■ Work request ■
Set down, exactly as they appear, the line containing "[414,116,430,132] 需 -> [327,177,343,192] 要" and all subsequent lines through the end of the material below.

** Raw data follows **

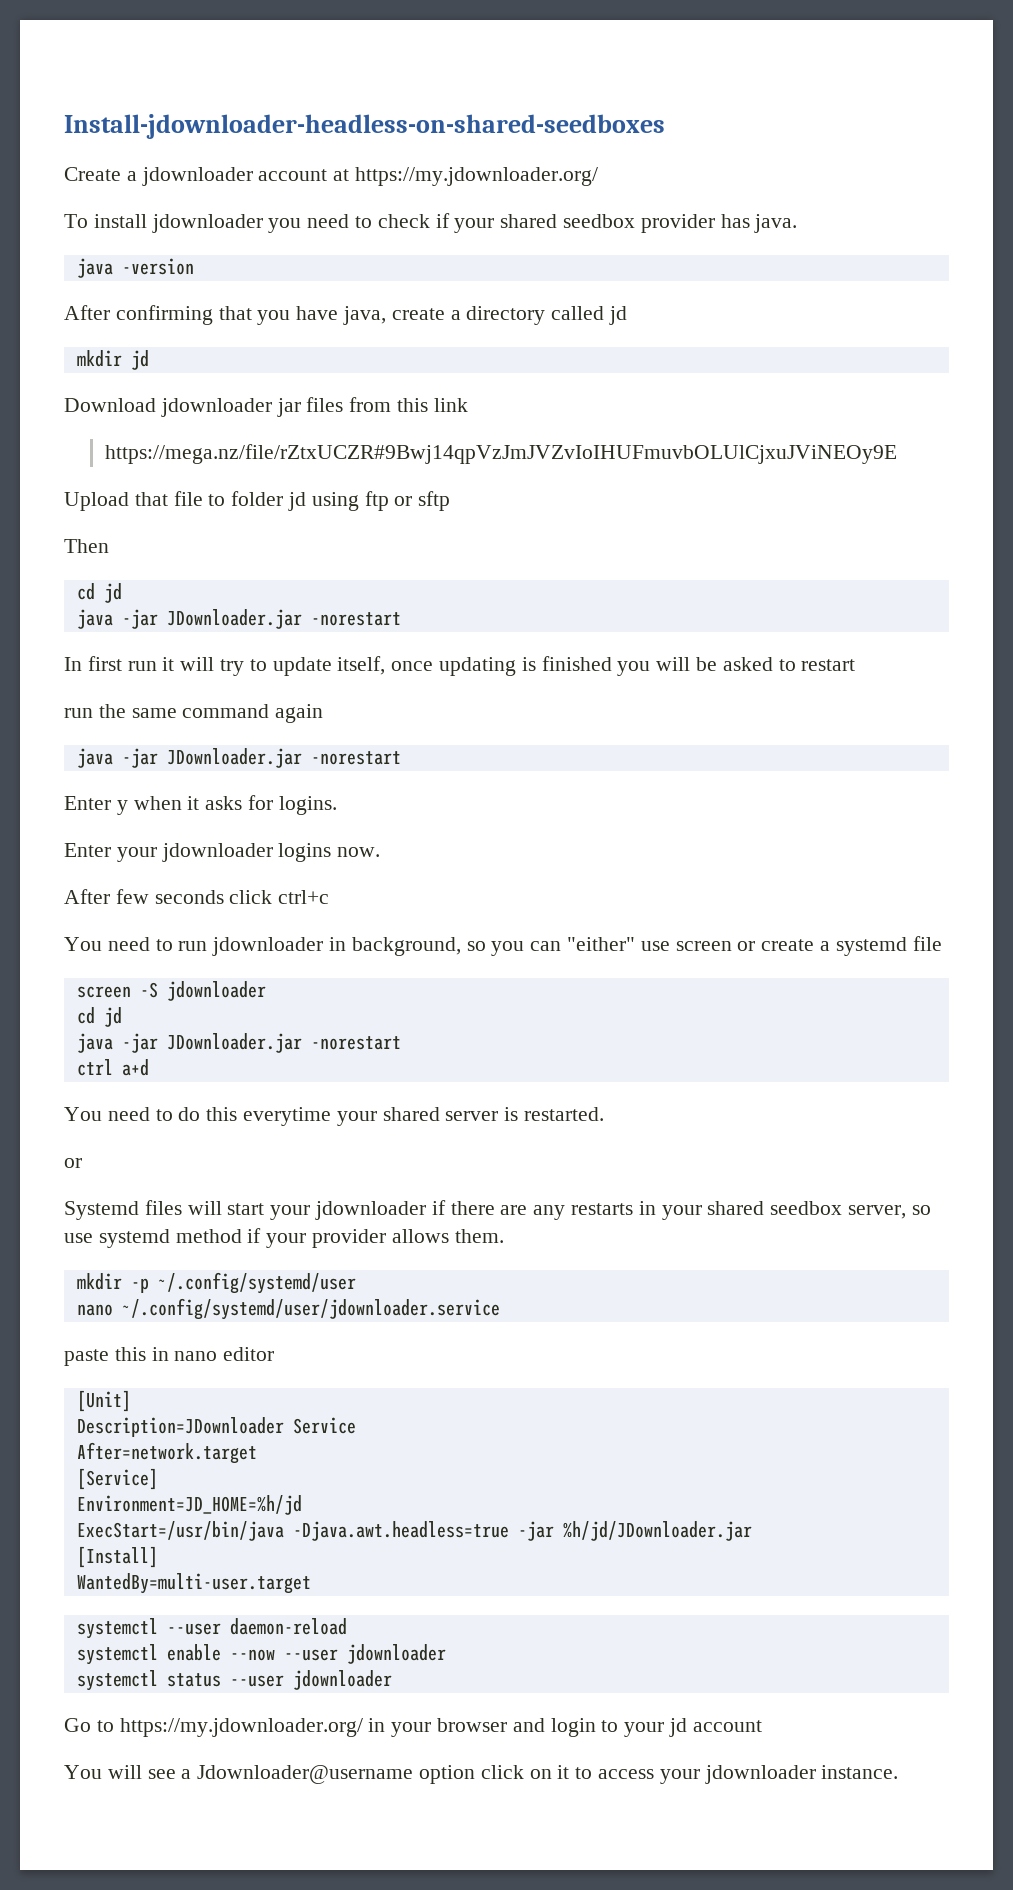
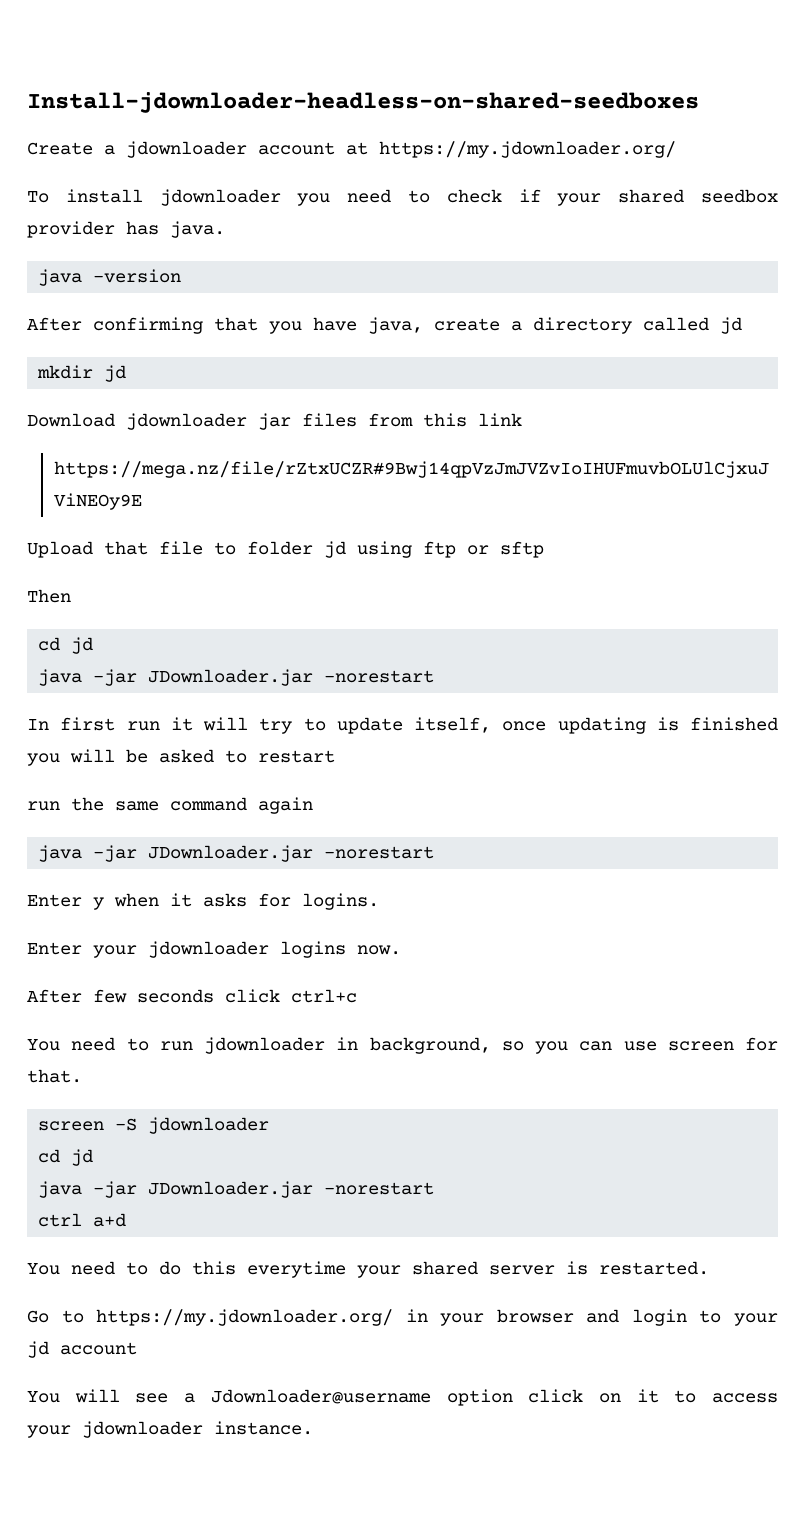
[567,937,636,951] "either" -> (613, 1046) none
[737,936,942,956] or create a systemd file -> [745,1037,778,1051] [27,1069,82,1083] for that.
[64,1158,82,1168] [64,1200,931,1220] [64,1228,504,1248] [76,1272,356,1294] [76,1298,500,1320] [64,1347,275,1366] [76,1390,131,1412] [76,1417,356,1437] [76,1442,257,1464] [76,1468,158,1490] [76,1495,302,1515] [76,1521,752,1541] [76,1546,158,1568] [76,1573,311,1594] [76,1618,347,1639] [76,1644,446,1665] [76,1670,392,1691] // or // Systemd files will start your jdownloader if there are any restarts in your shared seedbox server, so use systemd method if your provider allows them. // mkdir -p ~/.config/systemd/user // nano ~/.config/systemd/user/jdownloader.service // paste this in nano editor // [Unit] // Description=JDownloader Service // After=network.target // [Service] // Environment=JD_HOME=%h/jd // ExecStart=/usr/bin/java -Djava.awt.headless=true -jar %h/jd/JDownloader.jar // [Install] // WantedBy=multi-user.target // systemctl --user daemon-reload // systemctl enable --now --user jdownloader // systemctl status --user jdownloader -> (709, 1268) none

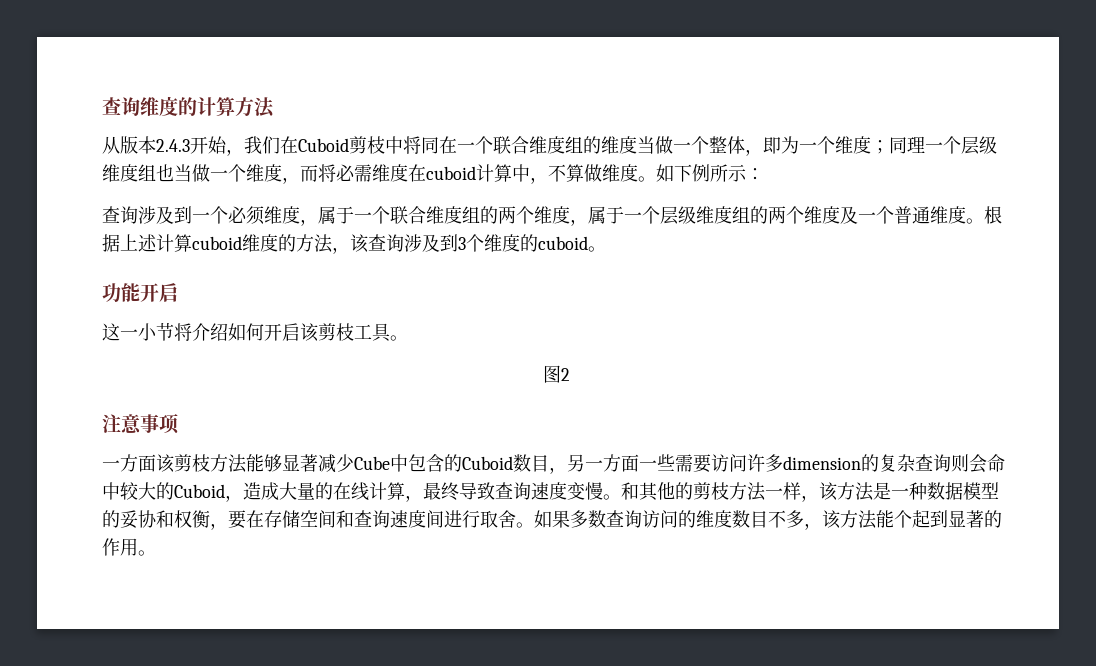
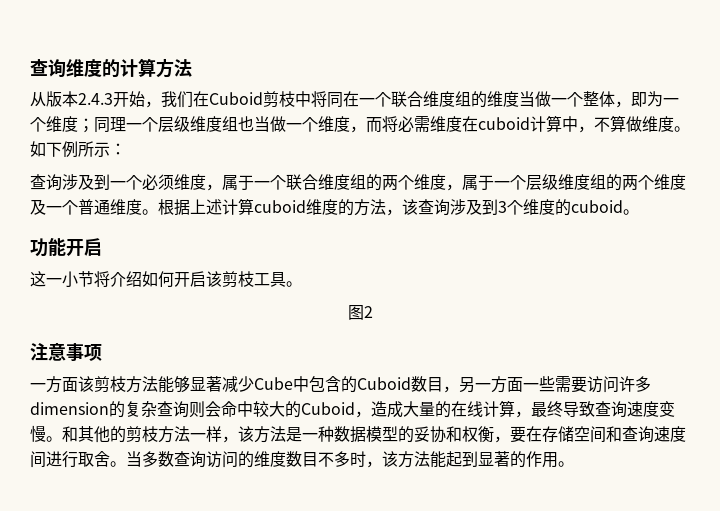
[534,510,570,528] 如果 -> [126,451,142,467] 当
(804, 519) none -> [350,451,366,467] 时
[894,510,912,528] 个 -> (446, 459) none

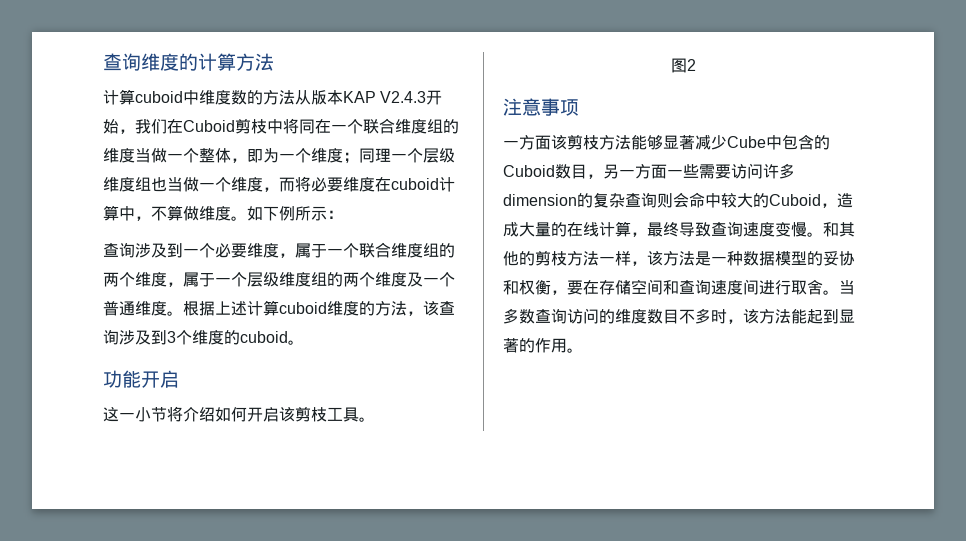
[30,91,113,107] 从版本2.4.3 -> [103,89,427,105] 计算cuboid中维度数的方法从版本KAP V2.4.3
[414,116,430,132] 需 -> [327,177,343,192] 要
[158,174,174,190] 须 -> [231,243,247,258] 要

** End of Raw data **

■ Answer space ■
[414,116,430,132] 需 -> [327,177,343,192] 要
[158,174,174,190] 须 -> [231,243,247,258] 要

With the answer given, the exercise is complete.